В последнем письме Максима было что-то такое, что все дни точило отцовское сердце. Очень уж странной показалась Фролу одна фраза: «Василий стал совсем неузнаваемым, очень переменился и почему-то домой не рвется, будто боится там кого-то». Боится?.. Такое слово Максим обронил в письме не случайно. И о себе тоже странно пишет: «Кто я теперь – инженер или офицер? Не знаю». Вроде намек делает – не жди меня, отец, так скоро на прииск. Хорошо, что Москва вызов ему дала. Теперь небось ругает себя за то, что отцу свои сомнения высказал. По всему видать, придется ему торопиться домой…
Задумался Фрол Максимович. А перед ним в центре полянки, между кедрами, расправив хвост красивым веером, хорохорился черный, с сединой на зобу старый токач. Бороздя крылом землю, он выписывал замысловатые зигзаги, роняя из открытого клюва слюну. Серые, с золотистыми перышками на боках копалушки[5]5
Глухари, самки глухарей.
[Закрыть], прихорашиваясь, бегали за токачом – собирали его слюну. Сюда же на полянку спустился еще один самец. Он тоже расправил хвост и стал подманивать к себе копалушек. Те незамедлительно покинули старика, у которого от ревности на зобу поднялись перья. Вытянув шею и выставив клюв стрелой, он с разбегу набросился на соперника.

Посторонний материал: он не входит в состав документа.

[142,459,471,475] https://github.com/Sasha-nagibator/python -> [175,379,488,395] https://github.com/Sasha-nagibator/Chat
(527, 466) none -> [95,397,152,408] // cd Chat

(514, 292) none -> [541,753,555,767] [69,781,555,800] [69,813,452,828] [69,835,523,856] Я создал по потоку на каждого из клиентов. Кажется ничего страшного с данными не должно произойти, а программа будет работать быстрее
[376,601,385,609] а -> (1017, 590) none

Первая атака для старика сложилась удачно. Он отбросил молодого на край полянки; однако вскоре попятился сам и угодил прямо в скрадок забывшегося охотника.
Дымка, зорко наблюдая за происходящим, вытянулась возле Фрола Максимовича, прижалась к земле, ждала выстрела. Ей сказано: «Лежать!» Но сколько же можно терпеть? Драчуны уже заслонили ей выход. И она заворчала, предупреждая Фрола Максимовича – пора, или я сама расправлюсь с ними.

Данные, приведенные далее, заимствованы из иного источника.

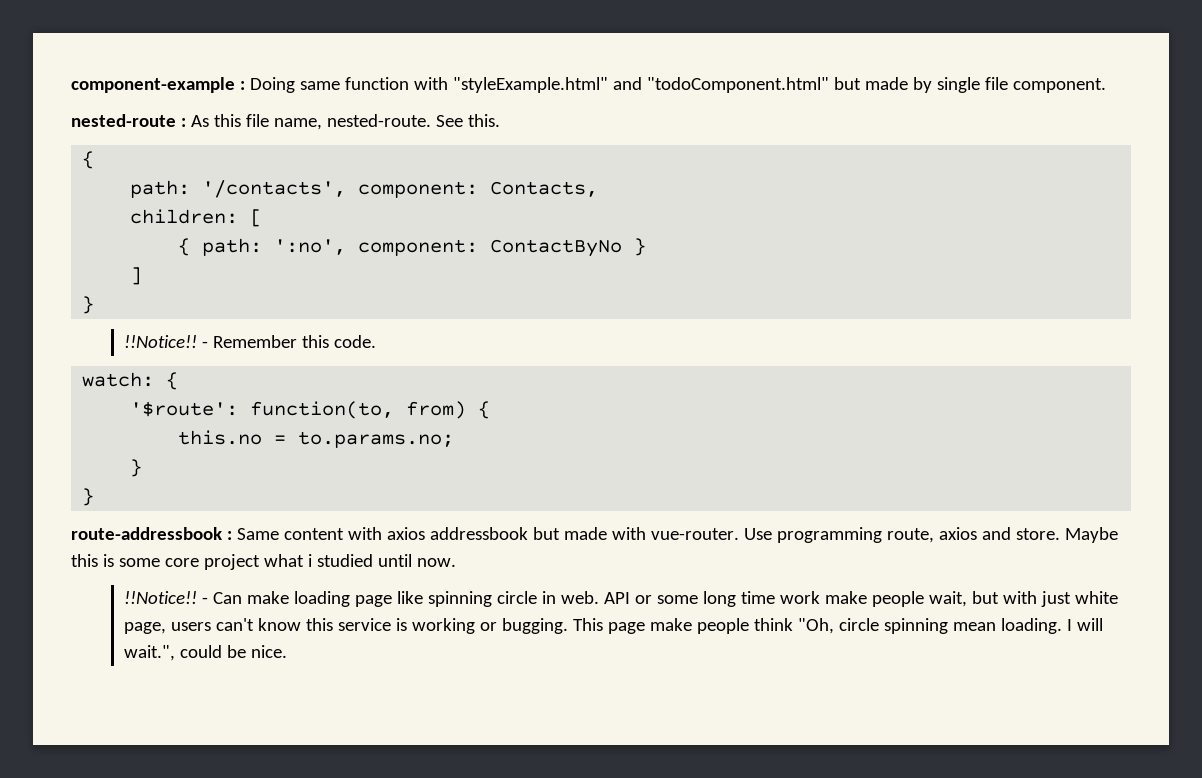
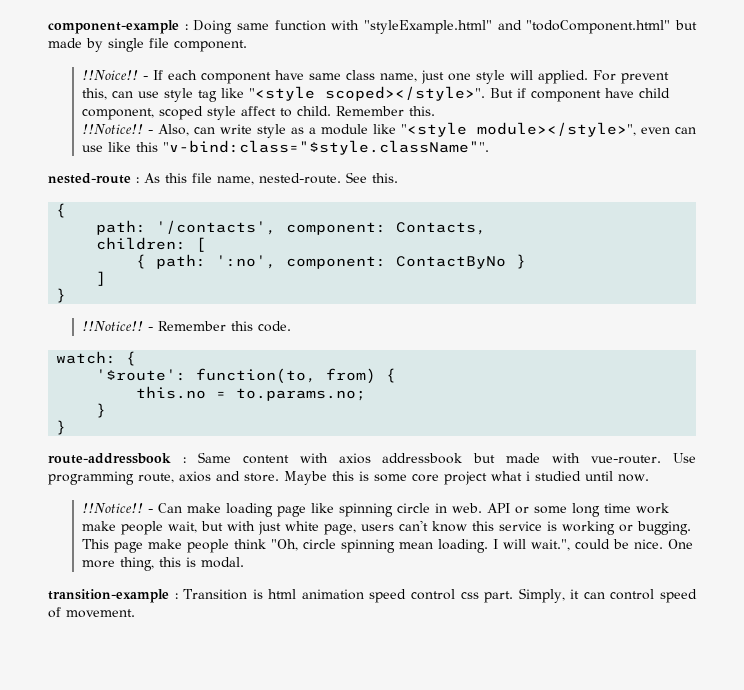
(1106, 85) none -> [81,70,669,84] [81,86,670,102] [81,106,435,120] [81,122,696,138] [81,140,489,155] // !!Noice!! - If each component have same class name, just one style will applied. For prevent this, can use style tag like "<style scoped></style>". But if component have child component, scoped style affect to child. Remember this. // !!Notice!! - Also, can write style as a module like "<style module></style>", even can use like this "v-bind:class="$style.className"".
(288, 651) none -> [667,539,693,549] [81,557,244,571] [48,588,697,603] [48,607,135,618] One more thing, this is modal. // transition-example : Transition is html animation speed control css part. Simply, it can control speed of movement.

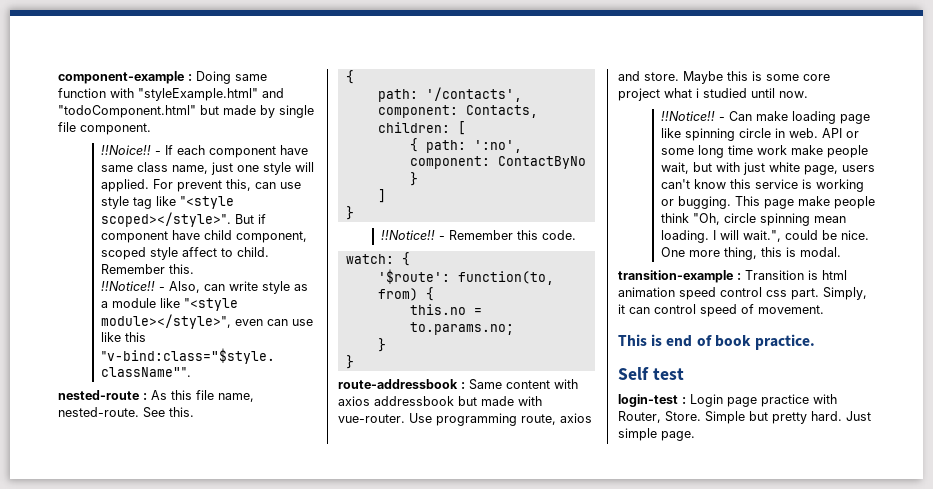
(135, 613) none -> [618,334,815,350] [618,367,684,380] [618,394,837,407] [618,411,871,424] [618,428,695,441] // This is end of book practice. // Self test // login-test : Login page practice with Router, Store. Simple but pretty hard. Just simple page.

– Ну-ка, вы, – очнувшись от дум, сказал Фрол Максимович. – Отойдите-ка подальше.
Он сказал это так, будто перед ним были не дикие птицы, а домашние индюки.

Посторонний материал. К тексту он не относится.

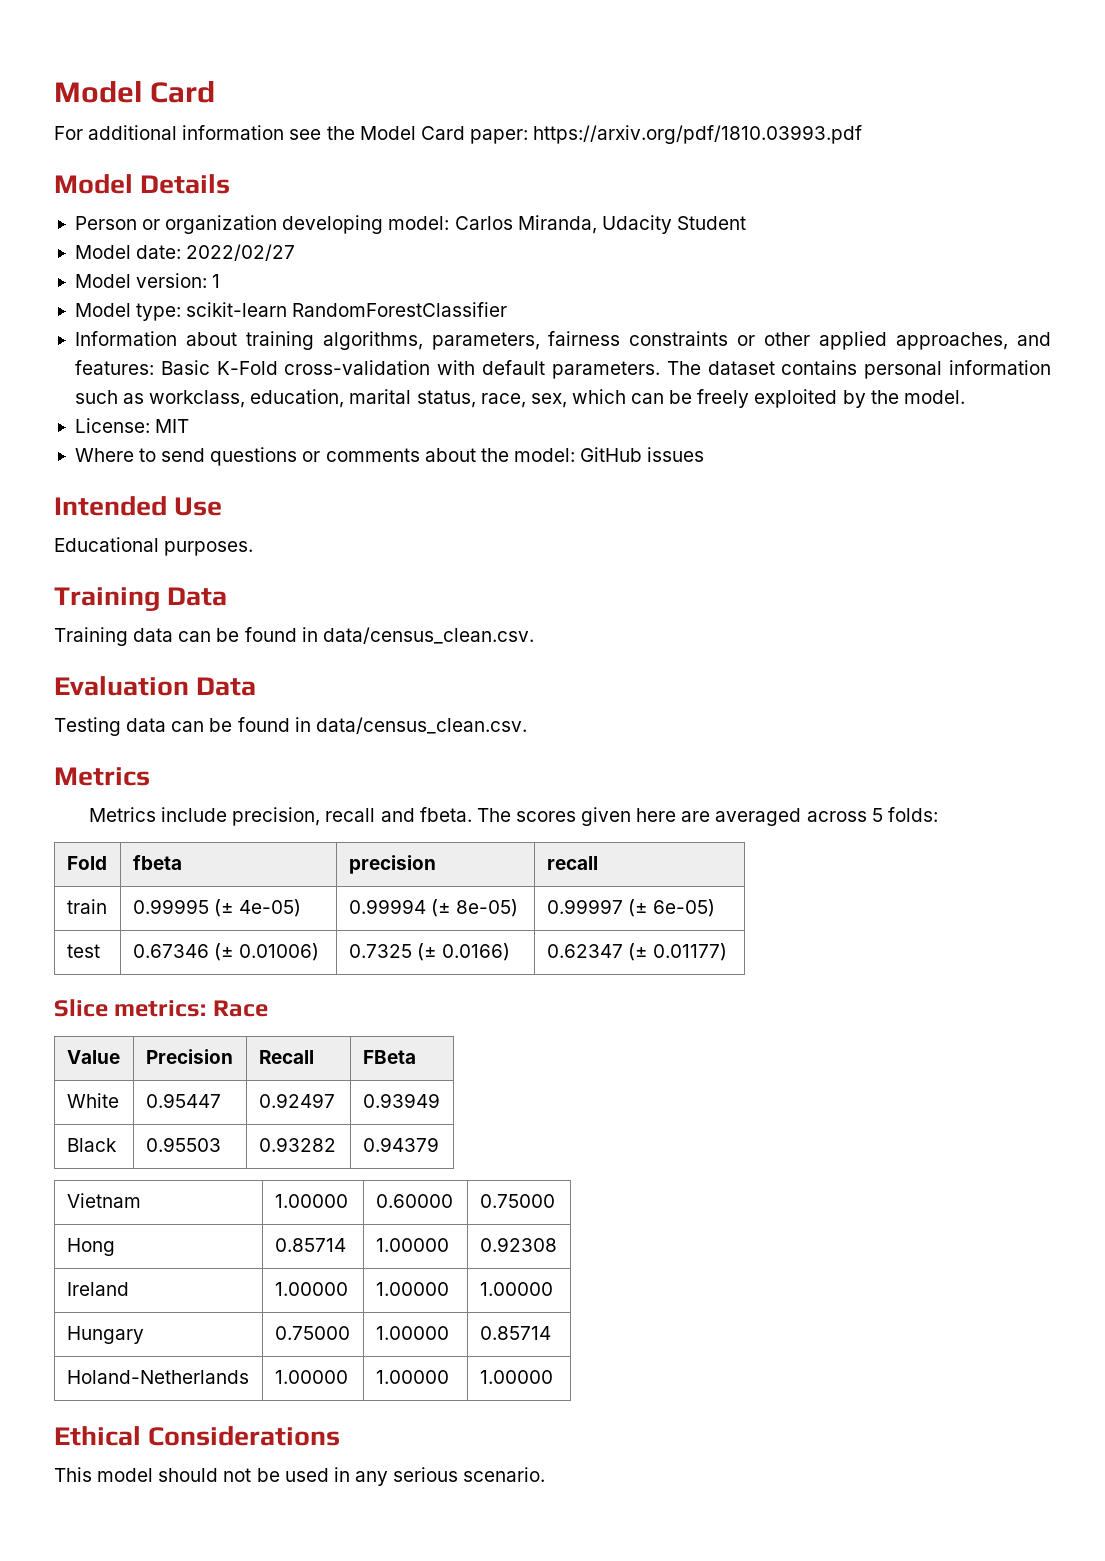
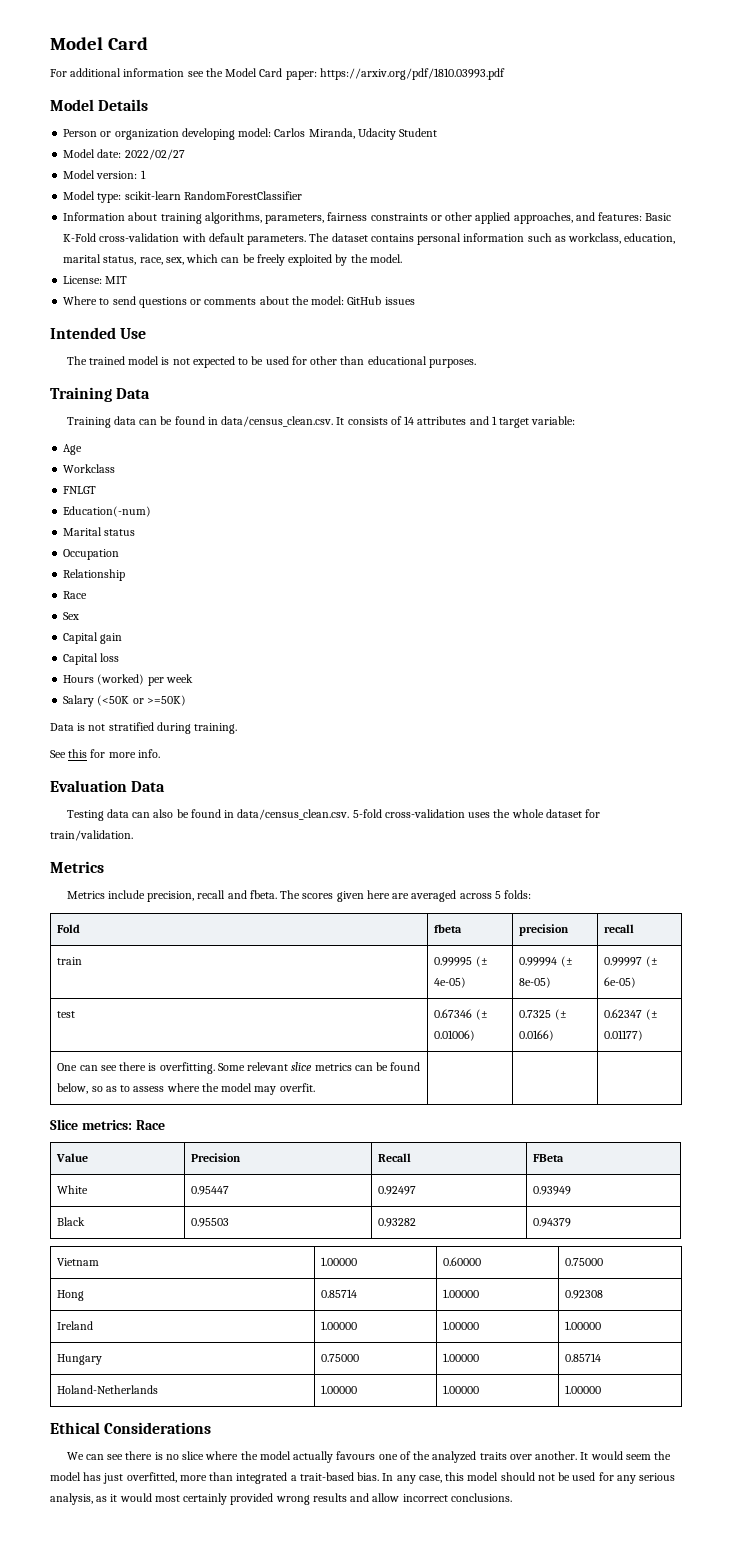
[54,537,159,552] Educational -> [66,356,427,368] The trained model is not expected to be used for other than educational
(534, 635) none -> [336,416,576,428] [63,444,83,455] [63,464,116,473] [63,486,97,494] [63,506,152,517] [63,527,136,536] [63,549,120,560] [63,569,126,581] [63,591,88,599] [63,612,80,620] [63,632,123,644] [63,653,120,665] [63,674,193,686] [63,695,186,707] [50,722,238,734] [50,749,160,758] It consists of 14 attributes and 1 target variable: // Age // Workclass // FNLGT // Education(-num) // Marital status // Occupation // Relationship // Race // Sex // Capital gain // Capital loss // Hours (worked) per week // Salary (<50K or >=50K) // Data is not stratified during training. // See this for more info.
[209,717,527,734] be found in data/census_clean.csv. -> [153,809,601,820] [50,830,133,841] also be found in data/census_clean.csv. 5-fold cross-validation uses the whole dataset for train/validation.
(727, 952) none -> [57,1062,421,1074] [57,1083,315,1095] // One can see there is overfitting. Some relevant slice metrics can be found below, so as to assess where the model may overfit. | | |
[54,1467,92,1482] This -> [66,1451,671,1463] [50,1472,465,1484] We can see there is no slice where the model actually favours one of the analyzed traits over another. It would seem the model has just overfitted, more than integrated a trait-based bias. In any case, this
[333,1467,350,1482] in -> [598,1472,614,1481] for
[463,1467,546,1482] scenario. -> [50,1493,512,1505] analysis, as it would most certainly provided wrong results and allow incorrect conclusions.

Глухари кинулись прочь. После выстрела один из них на взлете забороздил зобом землю. Дымка приволокла его к ногам хозяина.
– Эх ты, в драку шел – вон каким гигантом казался, с корову величиной, а на самом деле глухарь как глухарь! – укорил Фрол Максимович старого токача, прицепляя его к охотничьему поясу, чтобы все видели – парторг ходил не за чем-нибудь, а за глухарями.
Фрол Максимович не верил Матрене Корниловне Девяткиной, уверявшей, что по тайге бродит в медвежьей шкуре сын Пимщикова, дезертир Андрейка. Хозяйка зимовья так одичала в тайге, думал Фрол Максимович, что настоящих медведей принимает за людей, и хотел всерьез посоветовать ей перейти с зимовья на другую работу – хотя бы на конный двор кладовщиком. Но после того как сбежал Семка Корноухий, Фролу Максимовичу сообщили, будто Пимщиков хлопочет о каких-то документах для Семки, частенько бывает в Семкиной избушке и однажды ночью, собрав кое-какое барахлишко, ушел в тайгу. И до сих пор не возвратился. Наконец совсем недавно на кухне лесосплавщиков, приехавших из района, побывал «медведь» в сопровождении Корноухого. Повариха вчера заявила об этом участковому милиционеру, который уже собрался привлечь ее к уголовной ответственности за недостачу продуктов, похищенных с кухни «медведем».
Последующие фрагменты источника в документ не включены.